British numismatist and antiquarian seller

Martin Jessop Price (27 March 1939 – 28 April 1995) was a British numismatist who was made a Merit Deputy Keeper of the British Museum in 1978, a corresponding member of the German Archaeological Institute and was a visiting fellow at the Institute for Advanced Study in Princeton, New Jersey, 1986-87. In 1992 he was awarded the medal of the Royal Numismatic Society. He was considered a leading scholar in the field on Greek Coinage and his literature, focusing on all aspects of coinage in the Greek world, has received multiple awards. Such was his personal reputation that he became a leading international authority and an unofficial final court of appeal on the authenticity of Greek coins.

== Career ==
He was educated at King's School, Canterbury and conducted his research at Queens' College, Cambridge, where he graduated with a first in classics, under the supervision of Sir Edward Robinson. In 1961, he won a Greek government scholarship which introduced him to the British School of Athens. After completing the scholarship, he returned to England to complete a research fellowship at Downing College, Cambridge.

He spent most of his career at the British Museum.
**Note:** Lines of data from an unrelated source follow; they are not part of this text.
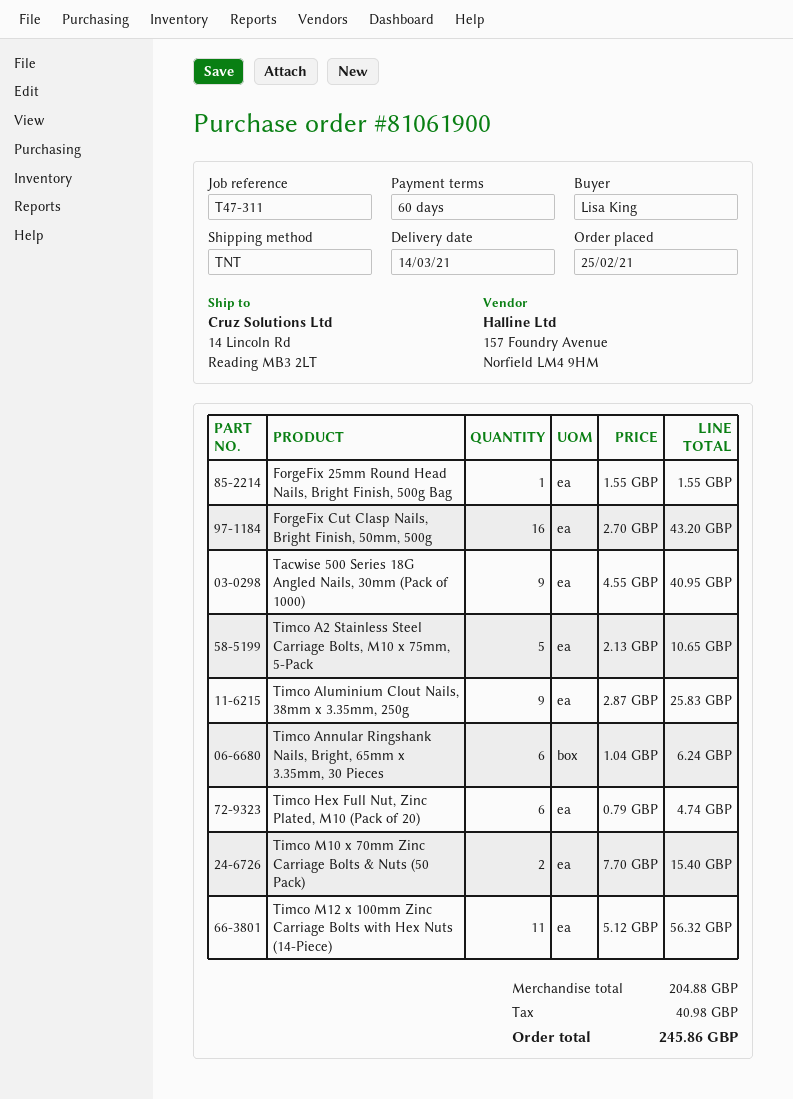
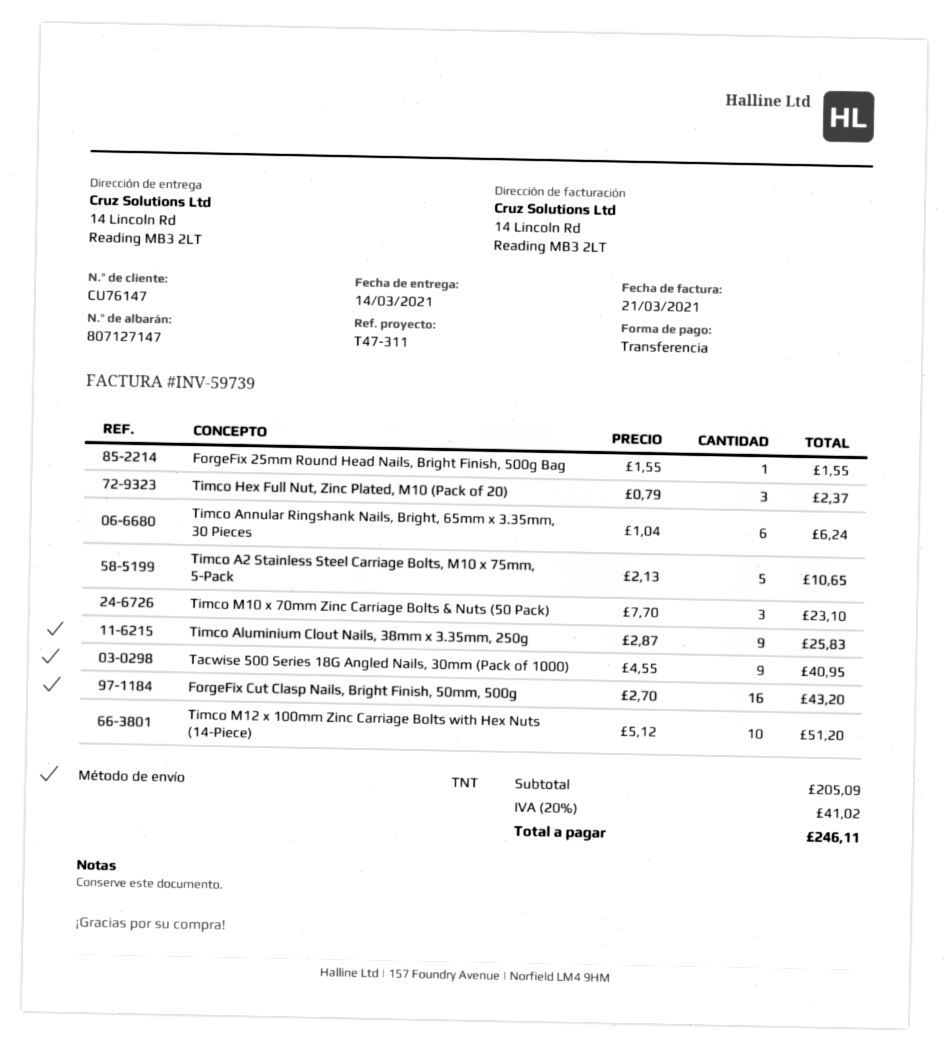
Timco Hex Full Nut, Zinc Plated, M10 (Pack of 20): 6 x 0.79 = 4.74 -> 3 x 0.79 = 2.37
Timco M10 x 70mm Zinc Carriage Bolts & Nuts (50 Pack): 2 x 7.70 = 15.40 -> 3 x 7.70 = 23.10
Timco M12 x 100mm Zinc Carriage Bolts with Hex Nuts (14-Piece): 11 x 5.12 = 56.32 -> 10 x 5.12 = 51.20
subtotal: 204.88 -> 205.09
tax: 40.98 -> 41.02
total: 245.86 -> 246.11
In 1966 he was appointed Assistant Keeper in the Department of Coins and Medals at the British Museum, under Kenneth Jenkins. During this time he worked on the museum's unrivalled collection of ancient Greek coins. He also spent a lot of effort designing the physical layout for the rebuilt department. In 1975 he initiated a new publication, Coin Hoards, which represented the first systematic attempt to record the vast quantity of new finds, eight volumes were published under his editorship. His work didn't go unnoticed and in 1978 he was appointed Deputy Keeper for the department.

Whilst working at the British Museum, he also served as Secretary of the Royal Numismatic Society for six years from 1977 to 1983.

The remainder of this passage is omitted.